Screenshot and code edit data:

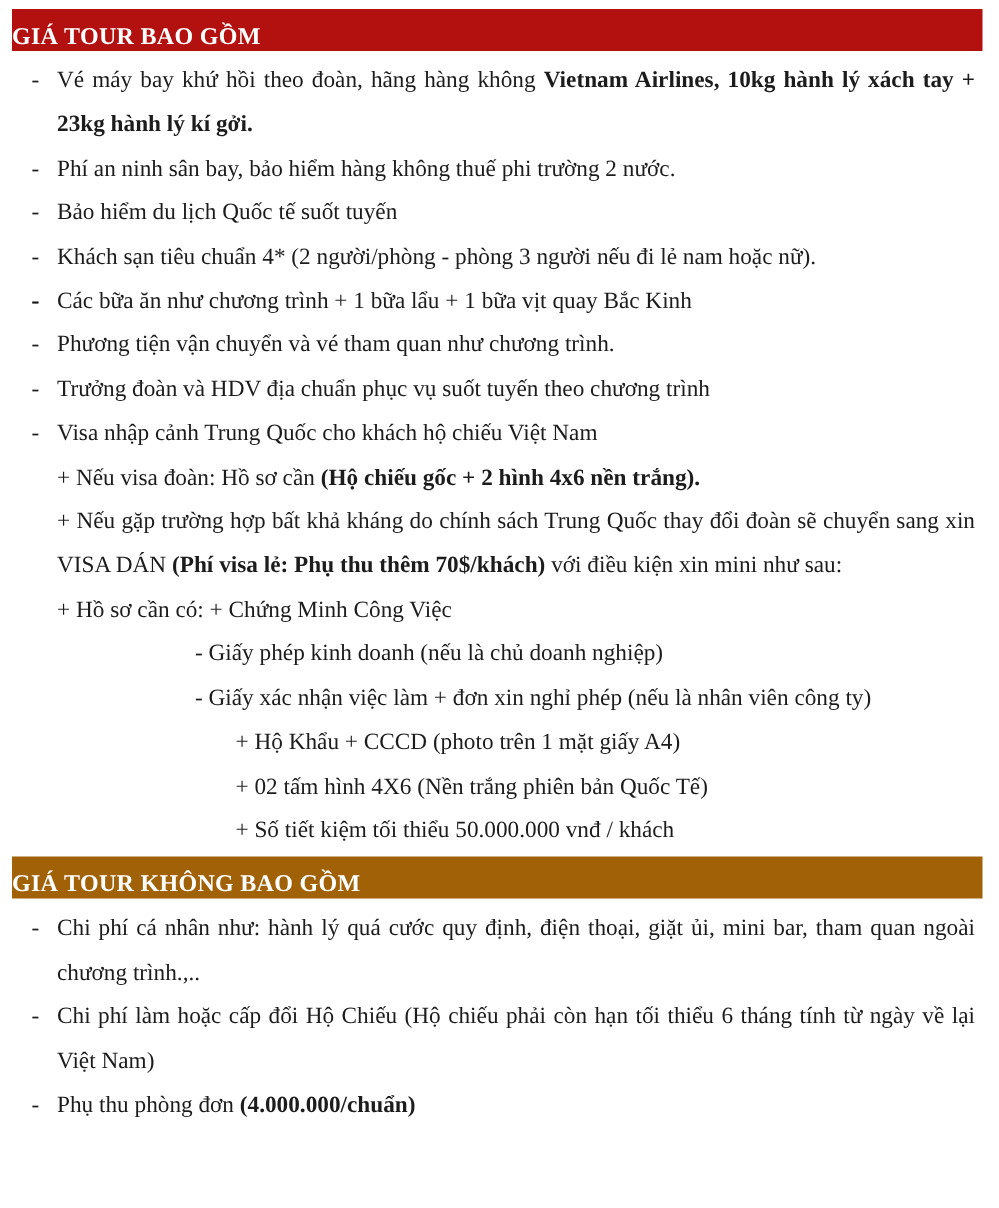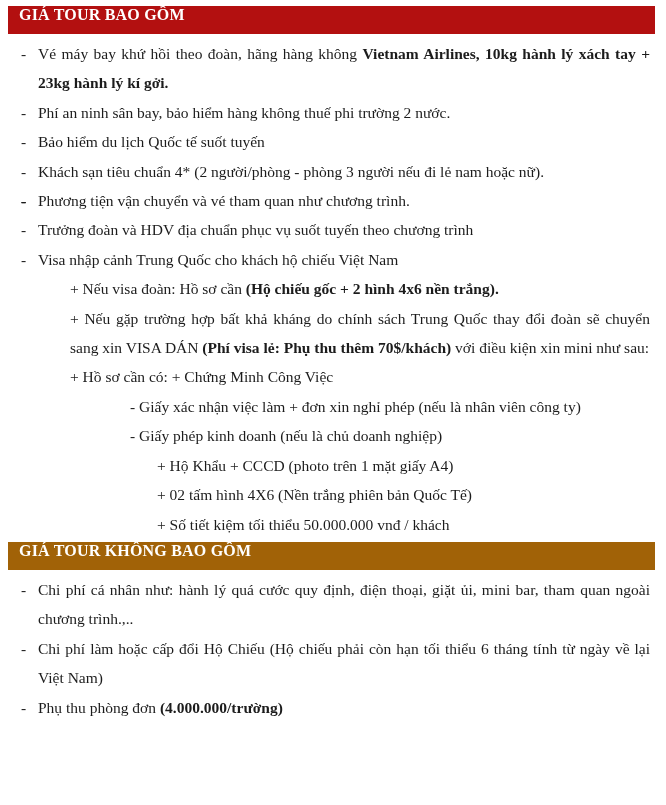--- a/index.html
+++ b/index.html
@@ -18,8 +18,7 @@
     margin: 0 11px 0 8px;
     height: 28px;
     display: flex;
-    align-items: flex-start;
-    padding-left: 11px;
+    align-items: flex-end;
     font-weight: bold;
     font-size: 16px;
     letter-spacing: 0.2px;

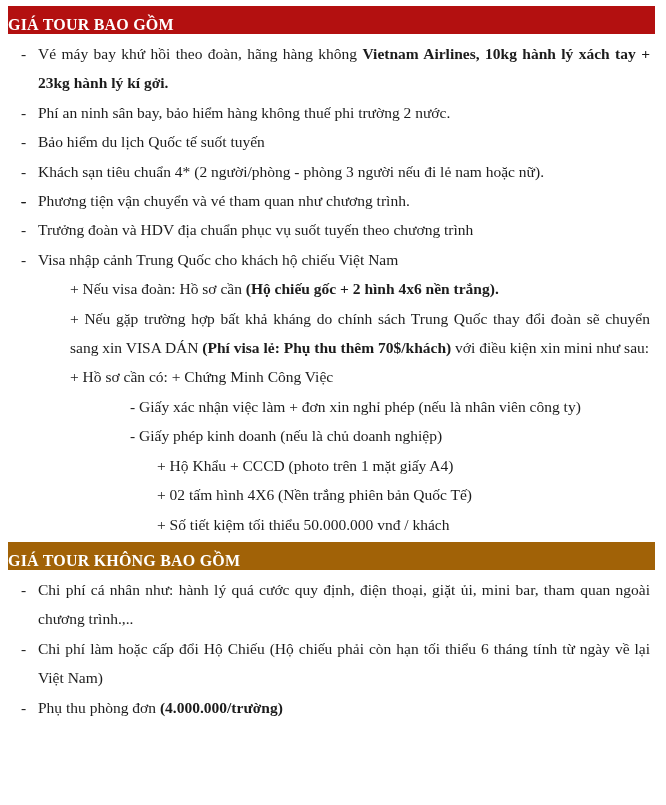--- a/index.html
+++ b/index.html
@@ -52,7 +52,7 @@
         <div class="line bullet"><span class="dash">-</span><span>Bảo hiểm du lịch Quốc tế suốt tuyến</span></div>
         <div class="line bullet"><span class="dash">-</span><span>Khách sạn tiêu chuẩn 4* (2 người/phòng - phòng 3 người nếu đi lẻ nam hoặc nữ).</span></div>
         <div class="line bullet"><span class="dash">-</span></div>
-        <div class="line bullet"><span class="dash">-</span></div>
+        <div class="line bullet"><span class="dash">-</span><span>Các bữa ăn như chương trình + 1 bữa lẩu + 1 bữa vịt quay Bắc Kinh</span></div>
         <div class="line bullet"><span class="dash">-</span><span>Phương tiện vận chuyển và vé tham quan như chương trình.</span></div>
         <div class="line bullet"><span class="dash">-</span><span>Trưởng đoàn và HDV địa chuẩn phục vụ suốt tuyến theo chương trình</span></div>
         <div class="line bullet"><span class="dash">-</span><span>Visa nhập cảnh Trung Quốc cho khách hộ chiếu Việt Nam</span></div>

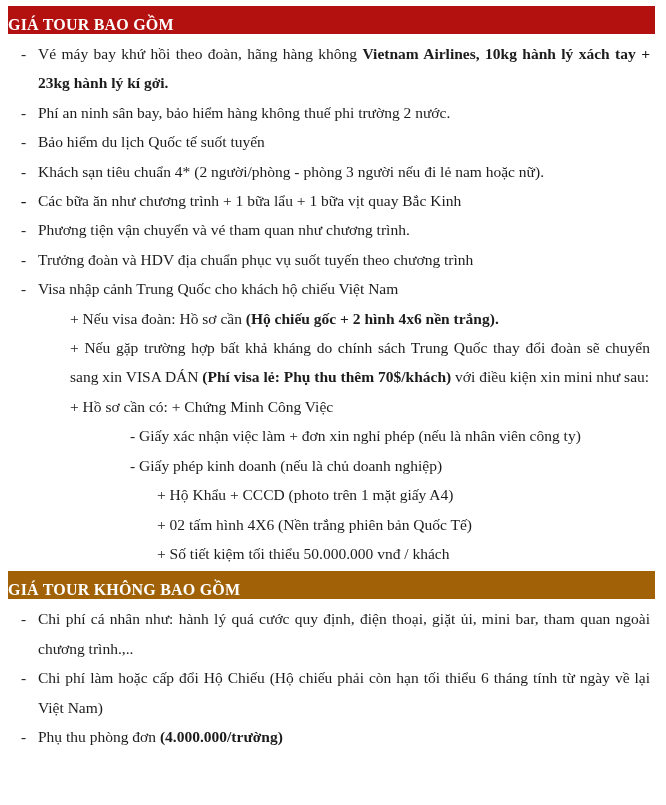--- a/index.html
+++ b/index.html
@@ -32,7 +32,7 @@
   }
   .line.bullet { position: relative; padding-left: 38px; }
   .line.bullet .dash { position: absolute; left: 21px; top: 0; }
-  .line.plain   { padding-left: 38px; margin-left: 32px; }
+  .line.plain   { padding-left: 38px; }
   .line.subdash { padding-left: 130px; }
   .line.subplus { padding-left: 157px; font-family: Liberation Serif, serif; }
   b { font-weight: bold; }

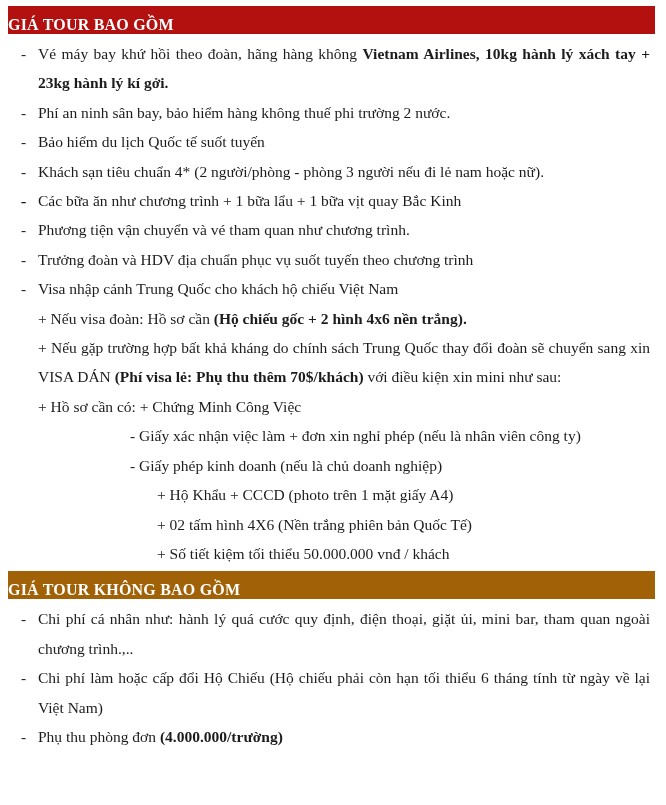--- a/index.html
+++ b/index.html
@@ -59,8 +59,8 @@
         <div class="line plain"><span>+ Nếu visa đoàn: Hồ sơ cần </span><b>(Hộ chiếu gốc + 2 hình 4x6 nền trắng).</b></div>
         <div class="line plain"><span>+ Nếu gặp trường hợp bất khả kháng do chính sách Trung Quốc thay đổi đoàn sẽ chuyển sang xin VISA DÁN </span><b>(Phí visa lẻ: Phụ thu thêm 70$/khách)</b><span> với điều kiện xin mini như sau:</span></div>
         <div class="line plain"><span>+ Hồ sơ cần có: + Chứng Minh Công Việc</span></div>
+        <div class="line subdash"><span>- Giấy phép kinh doanh (nếu là chủ doanh nghiệp)</span></div>
         <div class="line subdash"><span>- Giấy xác nhận việc làm + đơn xin nghỉ phép (nếu là nhân viên công ty)</span></div>
-        <div class="line subdash"><span>- Giấy phép kinh doanh (nếu là chủ doanh nghiệp)</span></div>
         <div class="line subplus"><span>+ Hộ Khẩu + CCCD (photo trên 1 mặt giấy A4)</span></div>
         <div class="line subplus"><span>+ 02 tấm hình 4X6 (Nền trắng phiên bản Quốc Tế)</span></div>
         <div class="line subplus"><span>+ Số tiết kiệm tối thiểu 50.000.000 vnđ / khách</span></div>

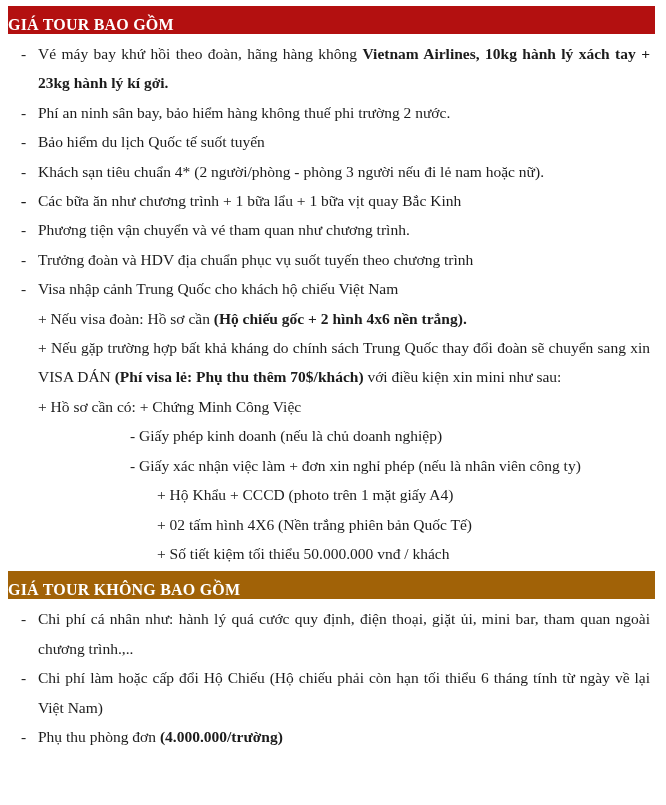--- a/index.html
+++ b/index.html
@@ -74,7 +74,7 @@
     <div class="sec-body">
         <div class="line bullet"><span class="dash">-</span><span>Chi phí cá nhân như: hành lý quá cước quy định, điện thoại, giặt ủi, mini bar, tham quan ngoài chương trình.,..</span></div>
         <div class="line bullet"><span class="dash">-</span><span>Chi phí làm hoặc cấp đổi Hộ Chiếu (Hộ chiếu phải còn hạn tối thiểu 6 tháng tính từ ngày về lại Việt Nam)</span></div>
-        <div class="line bullet"><span class="dash">-</span><span>Phụ thu phòng đơn </span><b>(4.000.000/trường)</b></div>
+        <div class="line bullet"><span class="dash">-</span><span>Phụ thu phòng đơn </span><b>(4.000.000/chuẩn)</b></div>
       </div>
   </div>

= EXERCISE DESCRIPTION =
Set down all the data again exactly as above, pictures excluded.

= RESPONSE =
--- a/index.html
+++ b/index.html
@@ -18,8 +18,7 @@
     margin: 0 11px 0 8px;
     height: 28px;
     display: flex;
-    align-items: flex-start;
-    padding-left: 11px;
+    align-items: flex-end;
     font-weight: bold;
     font-size: 16px;
     letter-spacing: 0.2px;

--- a/index.html
+++ b/index.html
@@ -52,7 +52,7 @@
         <div class="line bullet"><span class="dash">-</span><span>Bảo hiểm du lịch Quốc tế suốt tuyến</span></div>
         <div class="line bullet"><span class="dash">-</span><span>Khách sạn tiêu chuẩn 4* (2 người/phòng - phòng 3 người nếu đi lẻ nam hoặc nữ).</span></div>
         <div class="line bullet"><span class="dash">-</span></div>
-        <div class="line bullet"><span class="dash">-</span></div>
+        <div class="line bullet"><span class="dash">-</span><span>Các bữa ăn như chương trình + 1 bữa lẩu + 1 bữa vịt quay Bắc Kinh</span></div>
         <div class="line bullet"><span class="dash">-</span><span>Phương tiện vận chuyển và vé tham quan như chương trình.</span></div>
         <div class="line bullet"><span class="dash">-</span><span>Trưởng đoàn và HDV địa chuẩn phục vụ suốt tuyến theo chương trình</span></div>
         <div class="line bullet"><span class="dash">-</span><span>Visa nhập cảnh Trung Quốc cho khách hộ chiếu Việt Nam</span></div>

--- a/index.html
+++ b/index.html
@@ -32,7 +32,7 @@
   }
   .line.bullet { position: relative; padding-left: 38px; }
   .line.bullet .dash { position: absolute; left: 21px; top: 0; }
-  .line.plain   { padding-left: 38px; margin-left: 32px; }
+  .line.plain   { padding-left: 38px; }
   .line.subdash { padding-left: 130px; }
   .line.subplus { padding-left: 157px; font-family: Liberation Serif, serif; }
   b { font-weight: bold; }

--- a/index.html
+++ b/index.html
@@ -59,8 +59,8 @@
         <div class="line plain"><span>+ Nếu visa đoàn: Hồ sơ cần </span><b>(Hộ chiếu gốc + 2 hình 4x6 nền trắng).</b></div>
         <div class="line plain"><span>+ Nếu gặp trường hợp bất khả kháng do chính sách Trung Quốc thay đổi đoàn sẽ chuyển sang xin VISA DÁN </span><b>(Phí visa lẻ: Phụ thu thêm 70$/khách)</b><span> với điều kiện xin mini như sau:</span></div>
         <div class="line plain"><span>+ Hồ sơ cần có: + Chứng Minh Công Việc</span></div>
+        <div class="line subdash"><span>- Giấy phép kinh doanh (nếu là chủ doanh nghiệp)</span></div>
         <div class="line subdash"><span>- Giấy xác nhận việc làm + đơn xin nghỉ phép (nếu là nhân viên công ty)</span></div>
-        <div class="line subdash"><span>- Giấy phép kinh doanh (nếu là chủ doanh nghiệp)</span></div>
         <div class="line subplus"><span>+ Hộ Khẩu + CCCD (photo trên 1 mặt giấy A4)</span></div>
         <div class="line subplus"><span>+ 02 tấm hình 4X6 (Nền trắng phiên bản Quốc Tế)</span></div>
         <div class="line subplus"><span>+ Số tiết kiệm tối thiểu 50.000.000 vnđ / khách</span></div>

--- a/index.html
+++ b/index.html
@@ -74,7 +74,7 @@
     <div class="sec-body">
         <div class="line bullet"><span class="dash">-</span><span>Chi phí cá nhân như: hành lý quá cước quy định, điện thoại, giặt ủi, mini bar, tham quan ngoài chương trình.,..</span></div>
         <div class="line bullet"><span class="dash">-</span><span>Chi phí làm hoặc cấp đổi Hộ Chiếu (Hộ chiếu phải còn hạn tối thiểu 6 tháng tính từ ngày về lại Việt Nam)</span></div>
-        <div class="line bullet"><span class="dash">-</span><span>Phụ thu phòng đơn </span><b>(4.000.000/trường)</b></div>
+        <div class="line bullet"><span class="dash">-</span><span>Phụ thu phòng đơn </span><b>(4.000.000/chuẩn)</b></div>
       </div>
   </div>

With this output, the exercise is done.